En estos días en que, por la llegada del papa Francisco a nuestro país, se está en la idea de alcanzar la reconciliación, por su sola presencia, sería un milagro. Ojalá.
La polarización es la norma de normas, más respetada que la propia Constitución a la cual, dicho sea de paso, se le han realizado (entre otros motivos, por el de acabar con tanto conflicto y, la polarización que ello produce) tantos remiendos que, si se mirará en un espejo no se reconocería ni ella misma.
En suma: polarización y milagro son los referentes.
Señoras y señores, aquí en nuestro medio, en donde todo es discutible y en donde a todo se le pone de presente lo malo, lo feo y lo poco ortodoxo, no puede existir cosa diferente a la polarización; miren ustedes, hasta cuando alguien se gana una lotería, en lo primero que piensa no es en reclamarla, en recibir el premio, sino en cuánto, según su gusto, debe ‘perder’ en el pago de impuesto; en donde la gente aplaude los reinados de belleza y quien queda en segundo lugar, siempre, buenooo…. casi siempre, acude a la genial expiación comunicante[1], que es no aceptar la decisión, sino expresar cómo y de qué manera se ‘robaron’ el reinado; todo está en duda existencial. Ello se reproduce en la vida social, política y hasta judicial.

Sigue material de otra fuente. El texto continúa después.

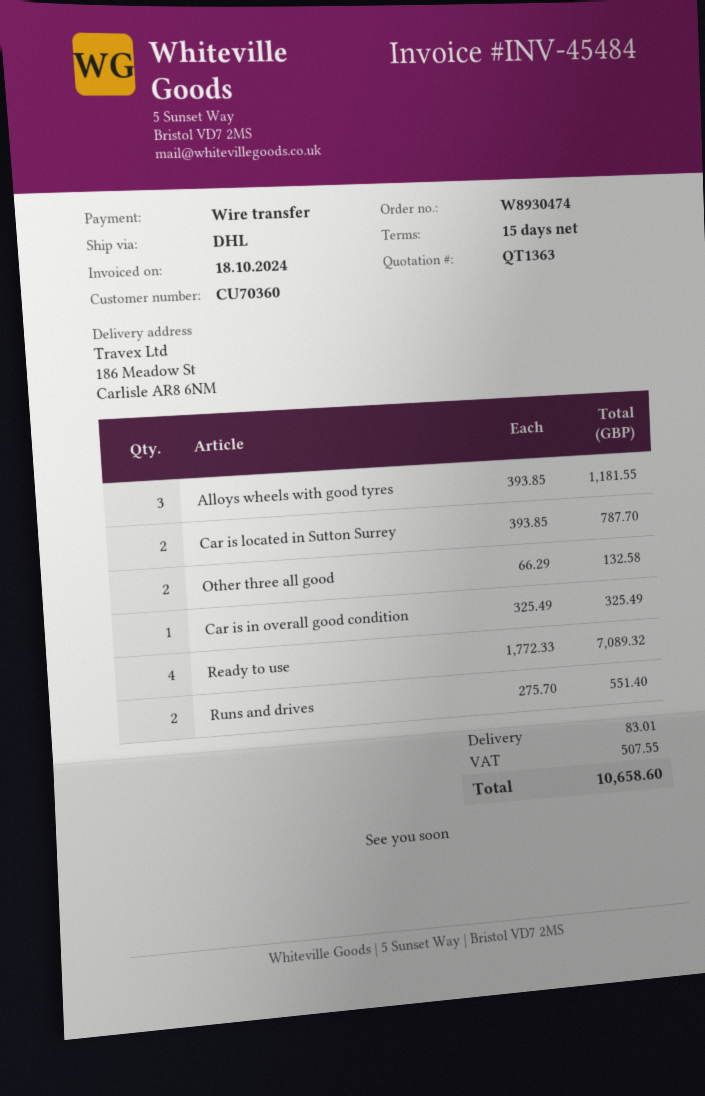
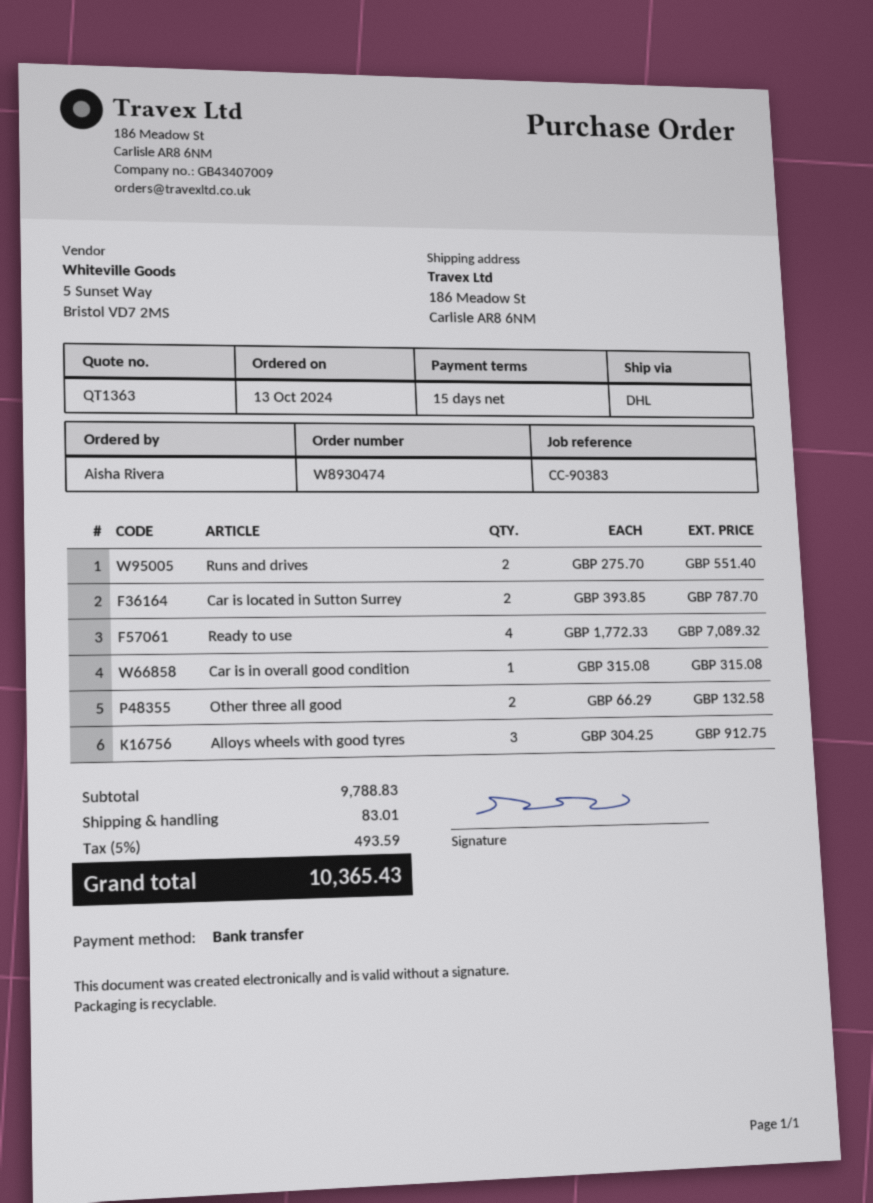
Alloys wheels with good tyres: 3 x 393.85 = 1181.55 -> 3 x 304.25 = 912.75
Car is in overall good condition: 1 x 325.49 = 325.49 -> 1 x 315.08 = 315.08
tax: 507.55 -> 493.59
total: 10658.60 -> 10365.43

Desde los albores de la República queríamos la independencia, pero… no estábamos seguros de ella; en delicioso pasaje Indalecio Liévano Aguirre nos recuerda: “El famoso documento, que bajo el título de "Acta de la Independencia", se firmó ese histórico día en Cartagena, declaraba en su aparte central: «Nosotros, los representantes del buen pueblo de Cartagena de Indias, con su expreso y público consentimiento, poniendo por testigo al Ser Supremo de la rectitud de nuestra causa, declaramos solemnemente, a la faz de todo el mundo, que la Provincia de Cartagena de Indias es desde hoy, de hecho y por derecho Estado libre, soberano e independiente; (…) ».(…)”. Y, como si fuera poco, sin saber si era o no viable la independencia caímos en el raudal del parecer partidista, con ello: “El conflicto se ahondó en la medida que transcurrían los días y los dos partidos se comprometieron insensiblemente, en una carrera de mutuas hostilidades, cuya pugnacidad era alimentada por la explosiva naturaleza de las discrepancias sociales y políticas que los distanciaban. Así fueron rompiéndose, uno por uno, los delgados hilos que de manera precaria habían mantenido, en el pasado, la cohesión epidérmica de la sociedad granadina, y ella se aproximó, rápidamente, al terreno de las soluciones desesperadas y comenzó a familiarizarse con la idea de que aquel histórico litigio no tenía solución distinta de la Guerra Civil”; no hemos cambiado; la suerte está echada.
Los años, los lustros, los siglos pasan, pero las hostilidades No. Son los argumentos o, perdón, el único argumento para la próxima y vecina campaña electoral.
El más cándido de los expedientes es el que señalan con bombos y platillos:
presidente será, el que acabe con la polarización;
¿cómo lo hará, si para ser presidente requiere entrar en ella y, sobrevivir?
El más cándido de los expedientes es, precisamente, el que señalan en todas partes, con bombos y platillos: presidente será, el que acabe con la polarización; ¿cómo lo hará, si para ser presidente requiere entrar en ella y, sobrevivir, de ser posible? Y, con todo, llegado el momento presidencial, cómo sorteará el camino si tiene como propuesta acabar, con lo que al solio de los presidentes lo llevó; existe allí una contradicción interna, más exactamente, una antinomia; la demostración, la evidencia la estamos viendo: un periodo presidencial, se dice, el de la paz, que deja al país polarizado. ¿Qué hacer?
El papa Francisco, pasa y, después de su paso, en que orará por la paz, por la unidad, dejará en su camino aliento y esperanza; siento decirlo, el lunes temprano, muy contritos (ufff), encontraremos de nuevo nuestra realidad, la polarización: la inexistencia de milagro alguno. Una postura de la política colombiana.
Pero ese mismo lunes, siguiente a la visita apostólica, no olvidemos el tema de la corrupción que, por milagro, ese sí, no se nos olvide.
[1] Sería como la posibilidad de echar razón negativa al comportamiento ajeno y, llevar a la mesura pública su propósito.